**Task prompt**
Could you return each entry below exactly as written, minus any pictures?

(Stored items)

——————————

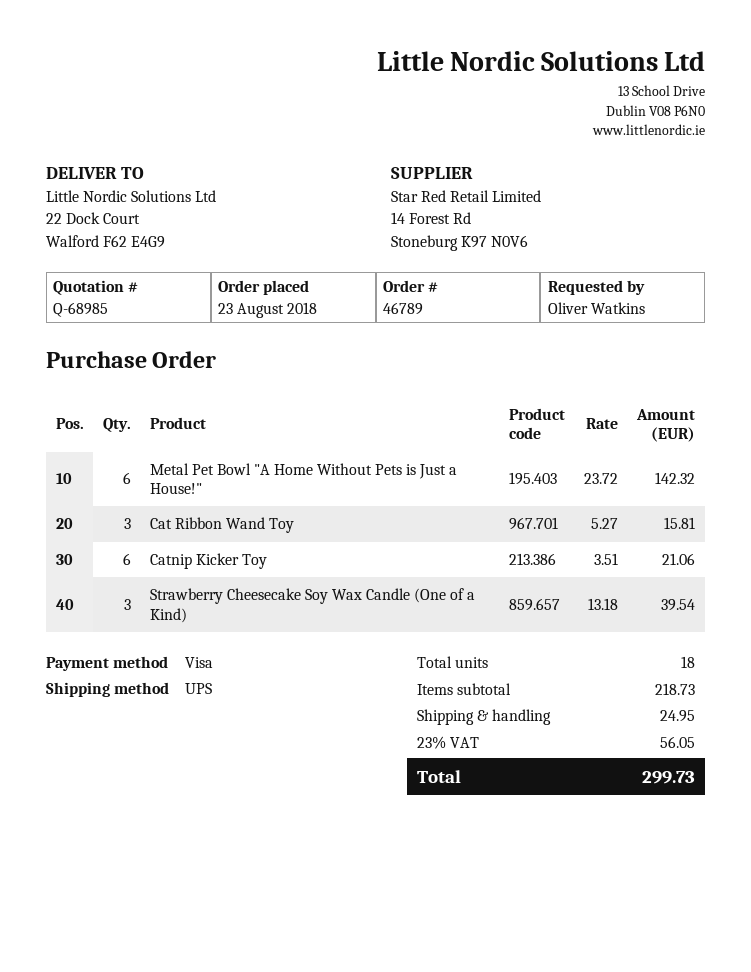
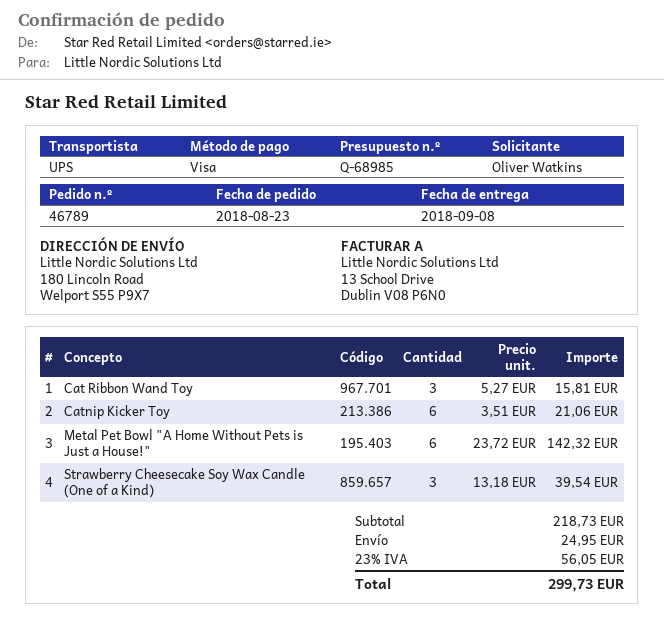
ship to: 22 Dock Court, Walford F62 E4G9 -> 180 Lincoln Road, Welport S55 P9X7

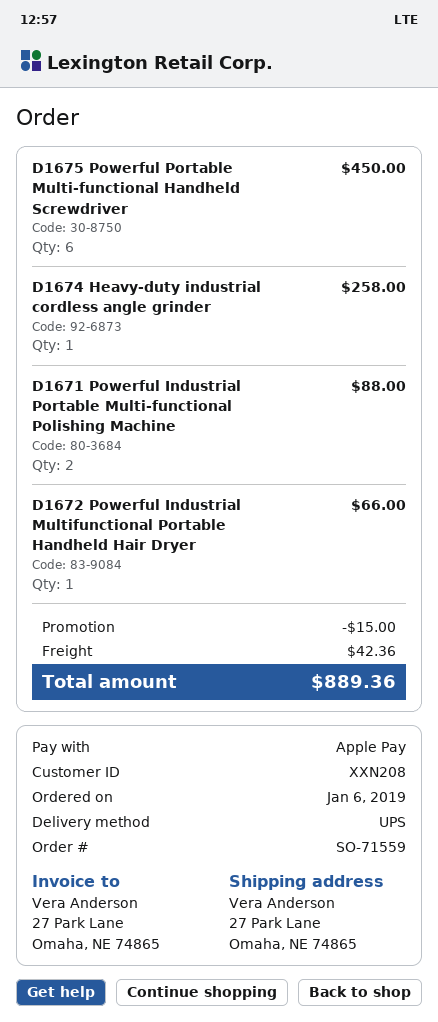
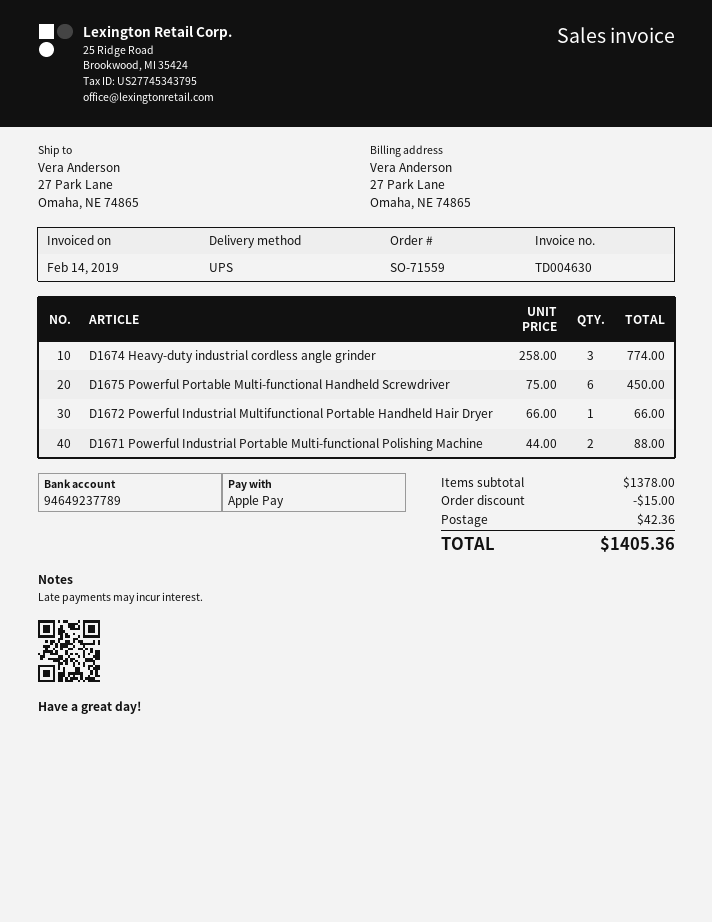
D1674 Heavy-duty industrial cordless angle grinder: 1 for 258.00 -> 3 for 774.00
total: 889.36 -> 1405.36

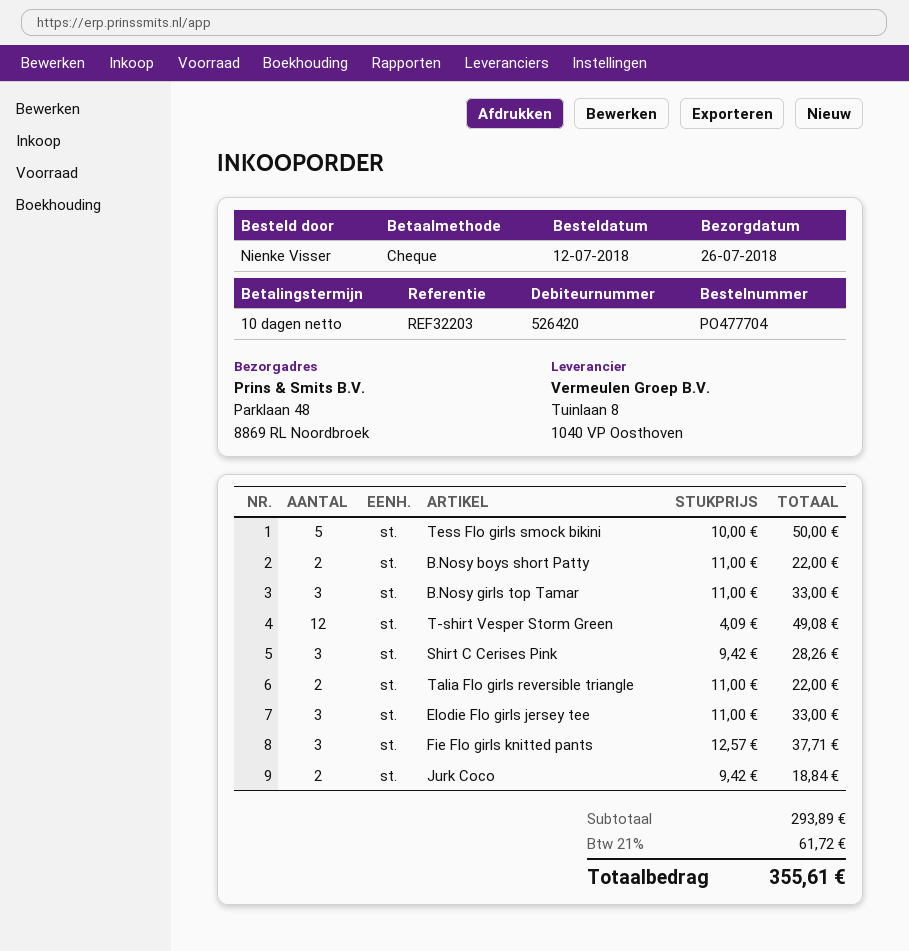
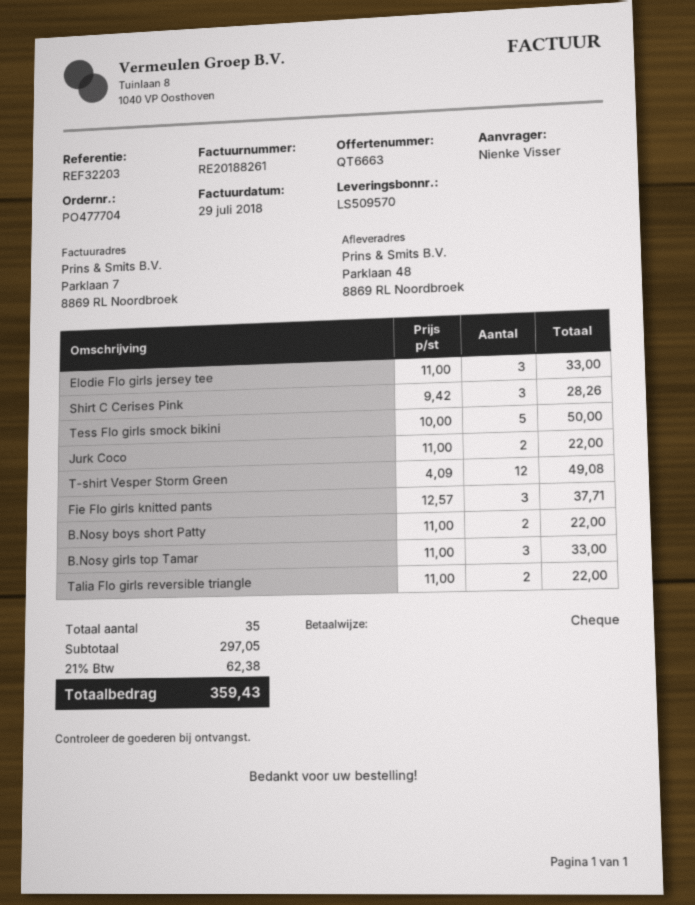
Jurk Coco: 2 x 9.42 = 18.84 -> 2 x 11.00 = 22.00
subtotal: 293.89 -> 297.05
tax: 21% = 61.72 -> 21% = 62.38
total: 355.61 -> 359.43

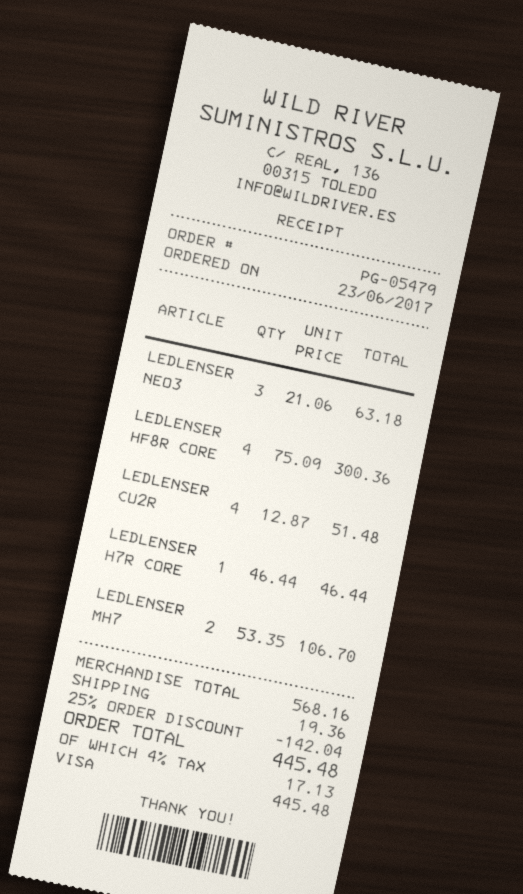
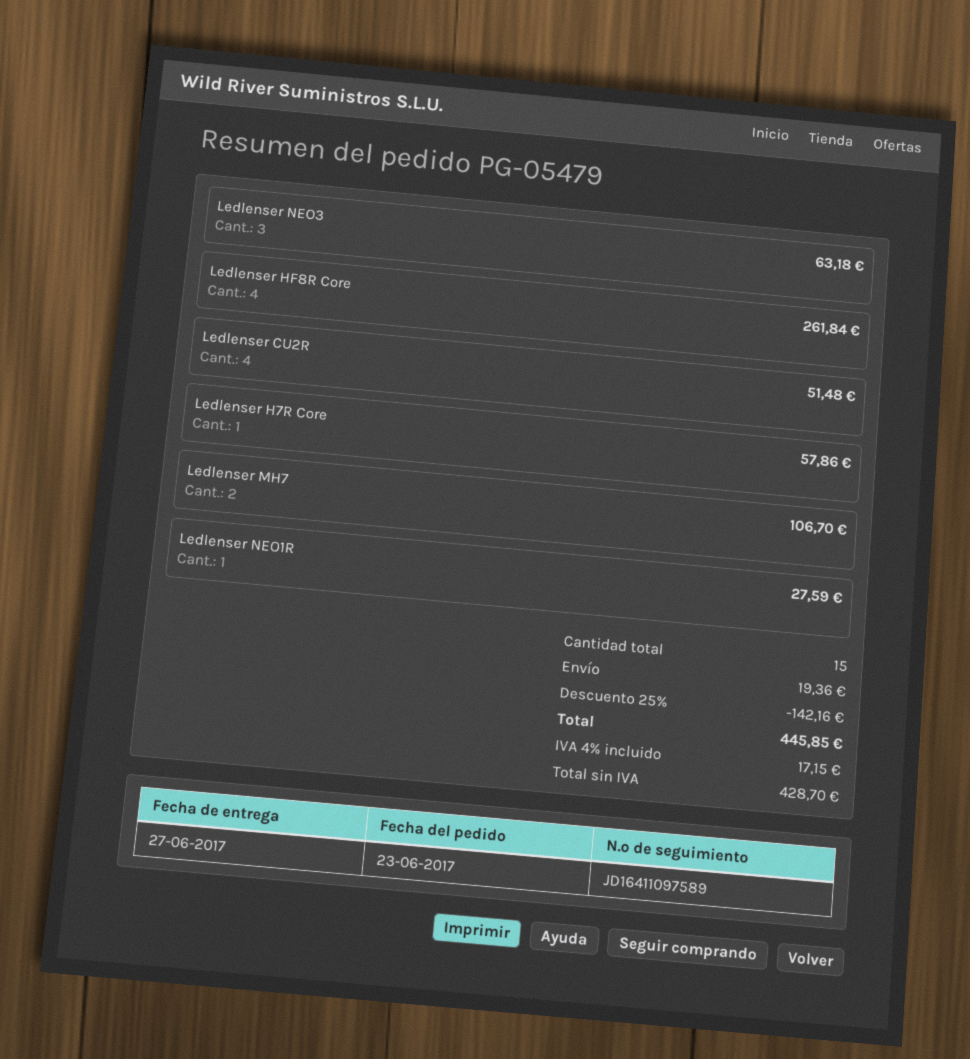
LEDLENSER HF8R CORE: 4 for 300.36 -> 4 for 261.84
LEDLENSER H7R CORE: 1 for 46.44 -> 1 for 57.86
Ledlenser NEO1R: none -> 1 for 27.59
discount: 25% = 142.04 -> 25% = 142.16
tax: 4% = 17.13 -> 4% = 17.15
total: 445.48 -> 445.85

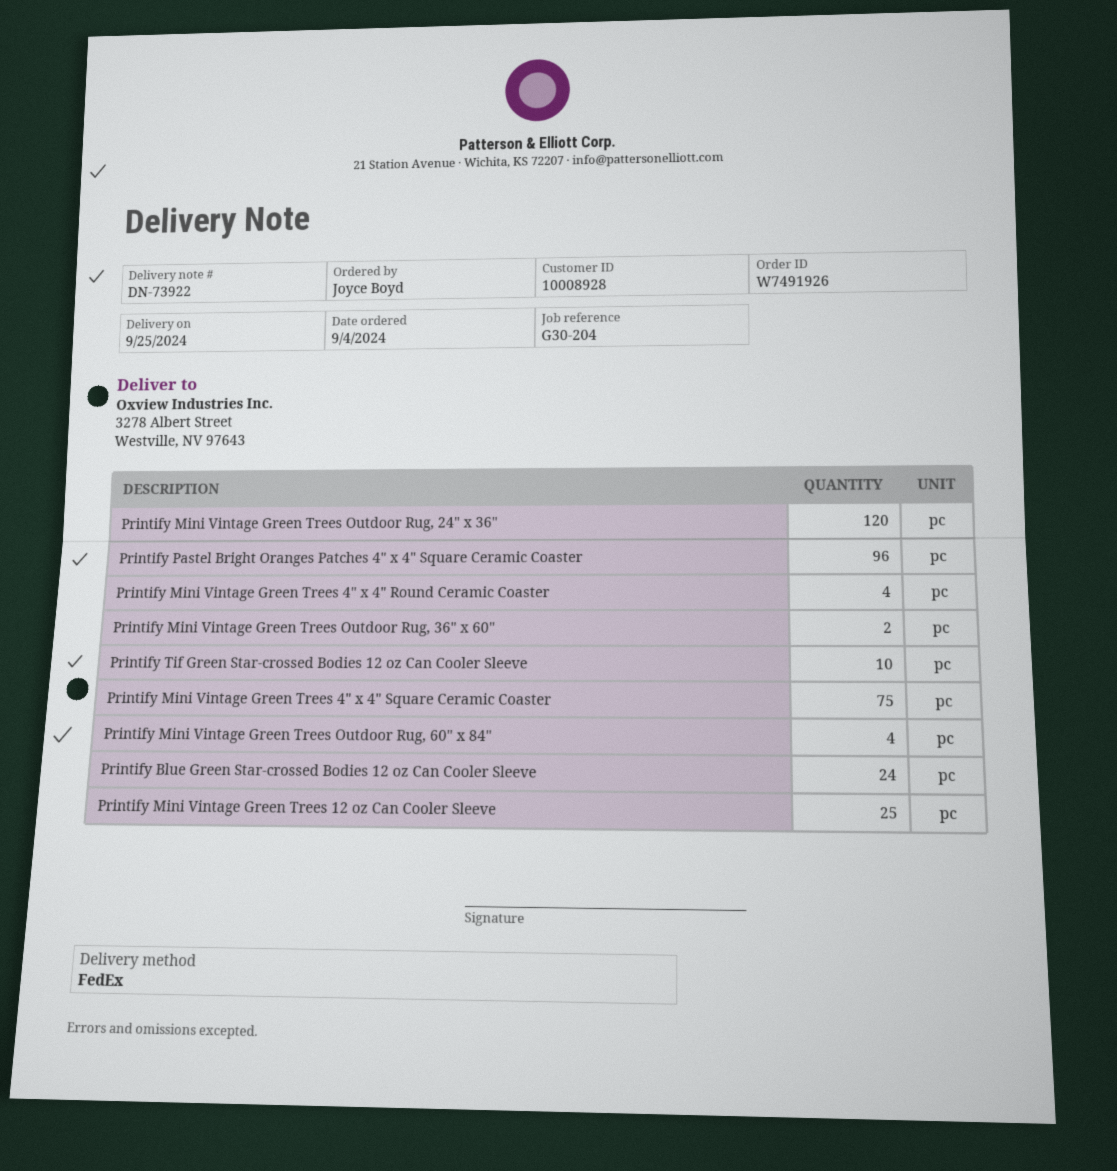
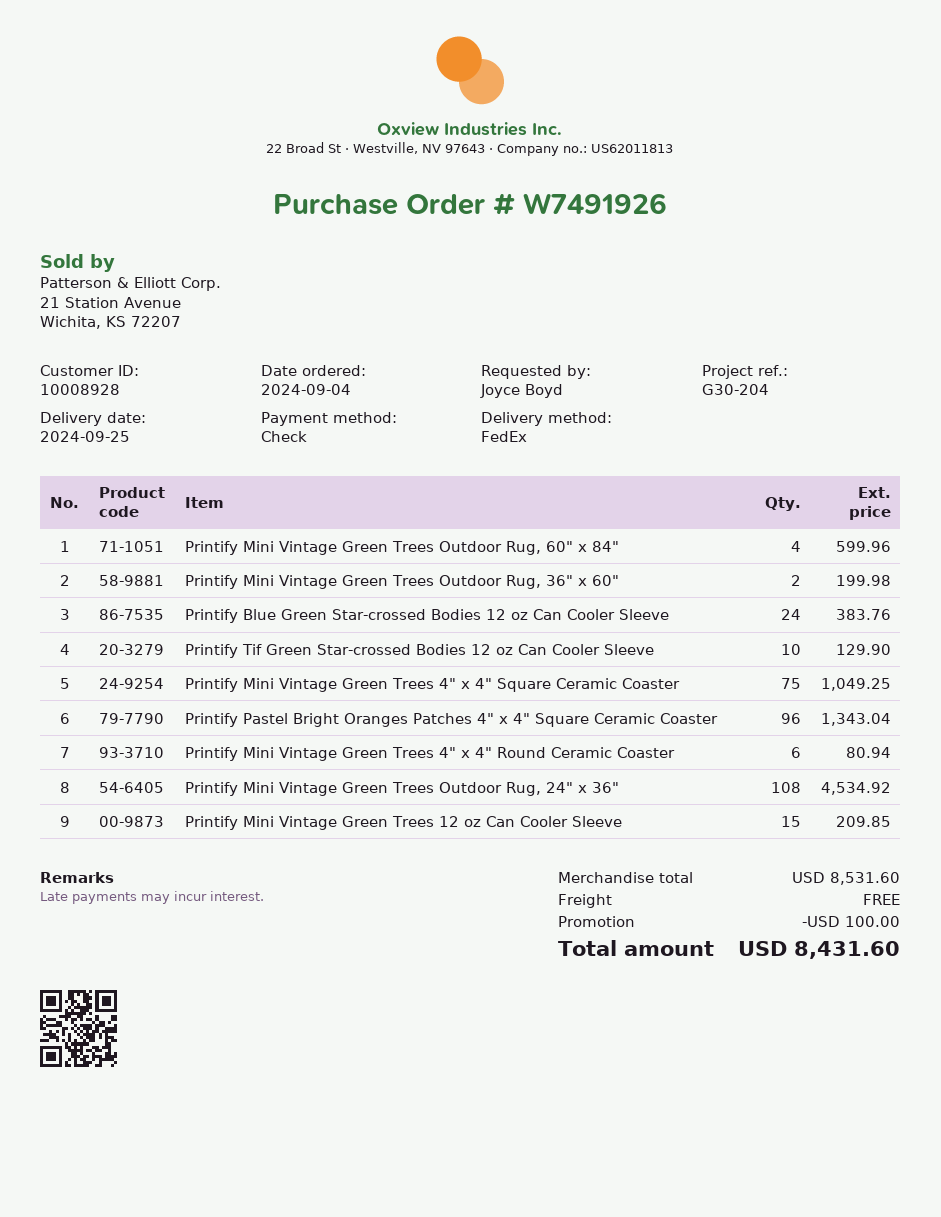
Printify Mini Vintage Green Trees Outdoor Rug, 24" x 36": 120 -> 108
Printify Mini Vintage Green Trees 4" x 4" Round Ceramic Coaster: 4 -> 6
Printify Mini Vintage Green Trees 12 oz Can Cooler Sleeve: 25 -> 15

——————————

**Result below**
ship to: 22 Dock Court, Walford F62 E4G9 -> 180 Lincoln Road, Welport S55 P9X7

D1674 Heavy-duty industrial cordless angle grinder: 1 for 258.00 -> 3 for 774.00
total: 889.36 -> 1405.36

Jurk Coco: 2 x 9.42 = 18.84 -> 2 x 11.00 = 22.00
subtotal: 293.89 -> 297.05
tax: 21% = 61.72 -> 21% = 62.38
total: 355.61 -> 359.43

LEDLENSER HF8R CORE: 4 for 300.36 -> 4 for 261.84
LEDLENSER H7R CORE: 1 for 46.44 -> 1 for 57.86
Ledlenser NEO1R: none -> 1 for 27.59
discount: 25% = 142.04 -> 25% = 142.16
tax: 4% = 17.13 -> 4% = 17.15
total: 445.48 -> 445.85

Printify Mini Vintage Green Trees Outdoor Rug, 24" x 36": 120 -> 108
Printify Mini Vintage Green Trees 4" x 4" Round Ceramic Coaster: 4 -> 6
Printify Mini Vintage Green Trees 12 oz Can Cooler Sleeve: 25 -> 15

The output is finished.